I just read this story a couple of days ago and I thought it was very interesting because Oedipis was unawhere that hi had married his own mother and that the chinldren that he had are his sons at the same time his brothers, but the thing is the this story has a lot of Irony cuz he doesen't know that he had killed his own father, the ex-king, he thought that his father was another person and when he didcover that there was a prophecy sab about him that said that he wold kill his own father he left his home so the phrofecy would not be completed, but the thing is the in the past his real father had order to leave him in the side of the mountain so he(oedipus) would die, he was only three days old, he was given to a shepart, but the shepert did not had the curage to leave him to die so hi gave the baby to another person and that person gave it to the other king as a present, buy the time Oedipus found out that he had killed his own father he punisht himself so that he would change part of the prophecy. He made himself blind because he said that he didnot deserver to see those who he had never seen and that the dead was not a punish ment for him that it would be the easy way and he deserved to suffer for the rest of his life.

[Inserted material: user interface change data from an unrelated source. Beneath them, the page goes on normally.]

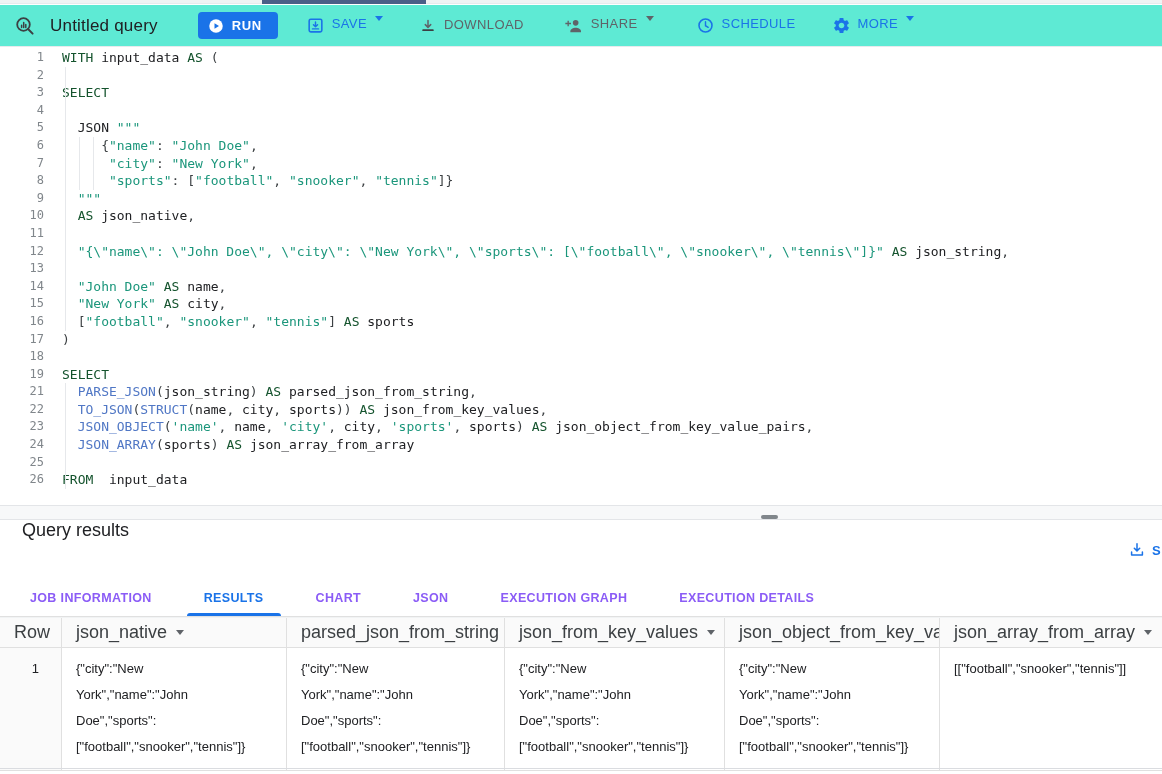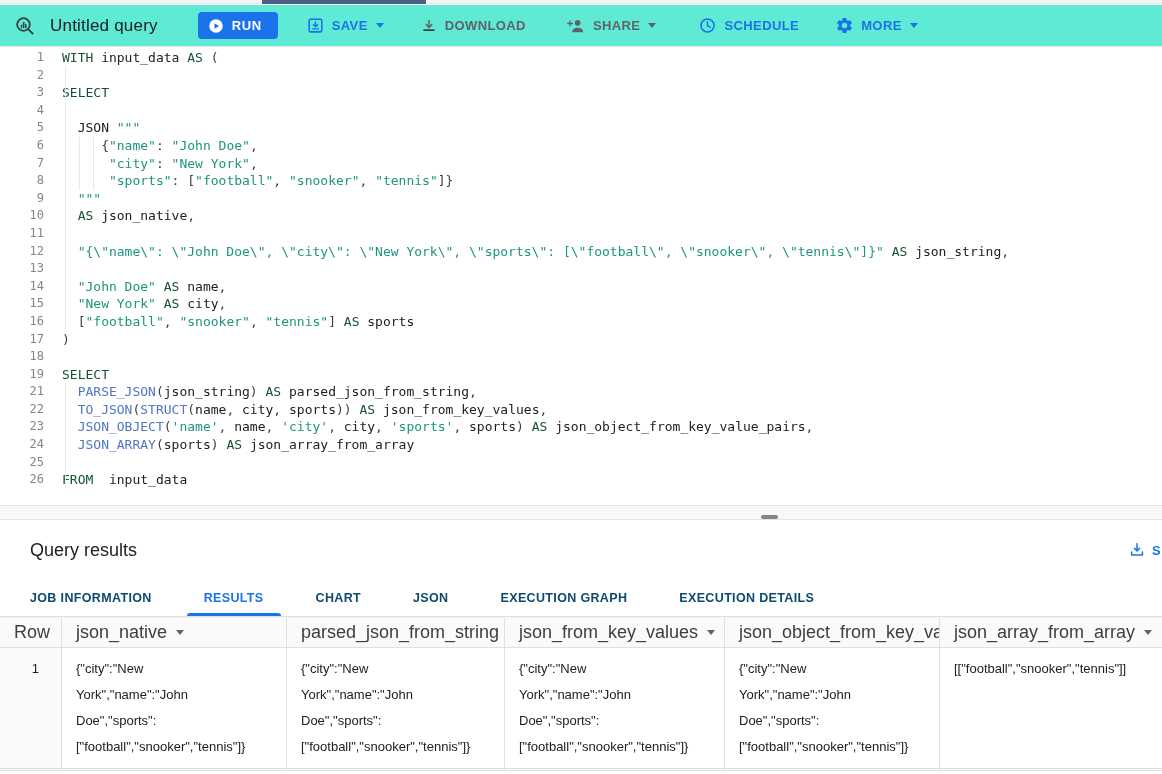"SAVE" .tb-btn { align-items: center -> none; font-weight: bold -> normal }
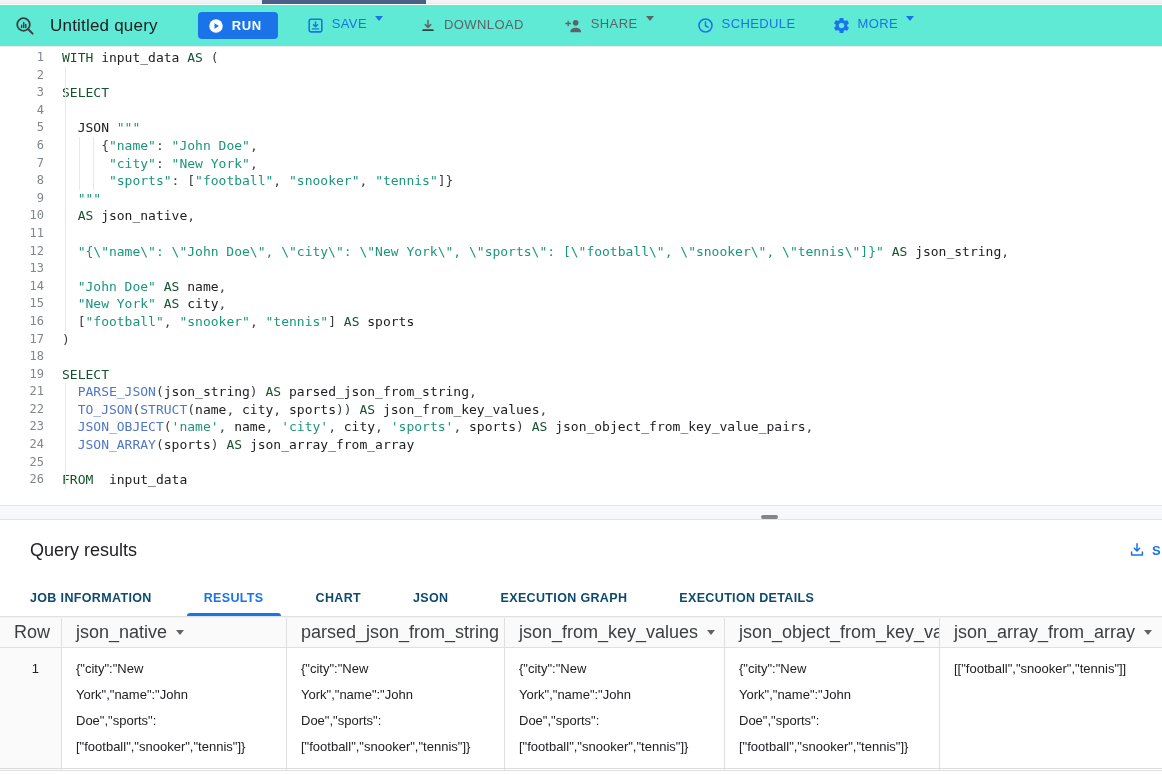"Query results" .results-header { align-items: center -> none; padding: 0 0 0 30px -> 0 0 0 22px }
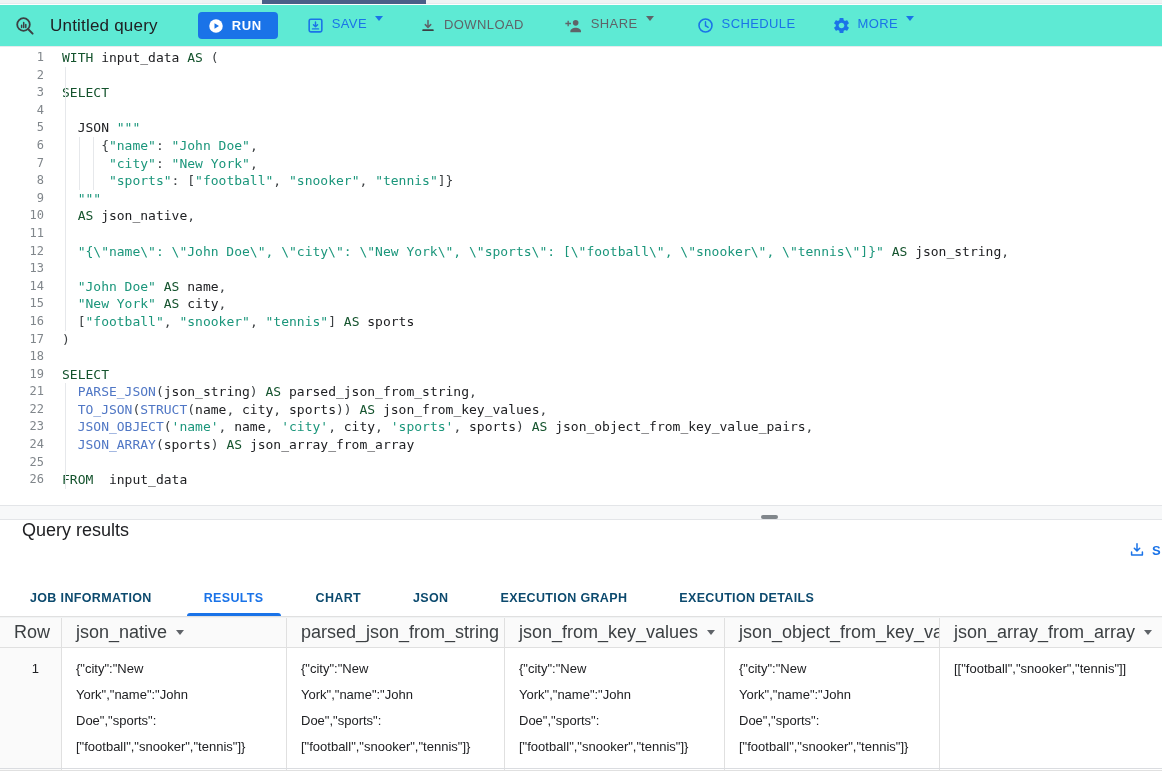"JOB INFORMATION" .tab { color: #0c4a6e -> #8b5cf6 }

5 out of 5 stars Simlpy Excelent!   August 2, 1998
 4 out of 9 found this review helpful

The three thebian plays defenetly defines irony, love, tragedy and power. For all who wonder where the term absolute power absolutely corrupts, now you know. These plays are beautifly tragic, the description of emotion, the plot twists and the story as a whole wrenches ur heart and if you are like me, this book makes you cry, laugh, and do every thing in between. This book is a book for those that trully enjoy a book.


5 out of 5 stars The Plays of Sophocles   December 4, 2001
 3 out of 26 found this review helpful

Sophocles was a master of ancient Greek tragedy. Any criticism of these works is worse than ignorant. End of story. And yes, I'm aware that that was a sentence fragment, so there's no need to notify me of that via some nasty e-mail.


4 out of 5 stars Unalterable Course   July 18, 2004
 3 out of 14 found this review helpful

I read the story of Oedipus in high school and several times since. While I find the twists of the story, especially the riddle of the Sphinx fascinating. (A very original puzzle.) I also found it a litte disturbing. I've never cared for the idea that a person's destiny is fixed and unavoidable.
The fact that the steps Oedipus took to foil the prophecy, actually placed him on the direct path to fulfilling it was scary. It makes one wonder: Do we really have control over our lives, or are we, as Shakespear put it, actors in someone's grand play?
It is a very sad and tragic story. Oedipus was hopelessly caught in a terrible snare. Definitely NOT upbeat. However,in my opinion, any story that can create positive thought and conversation on the inner workings of life is worth reading.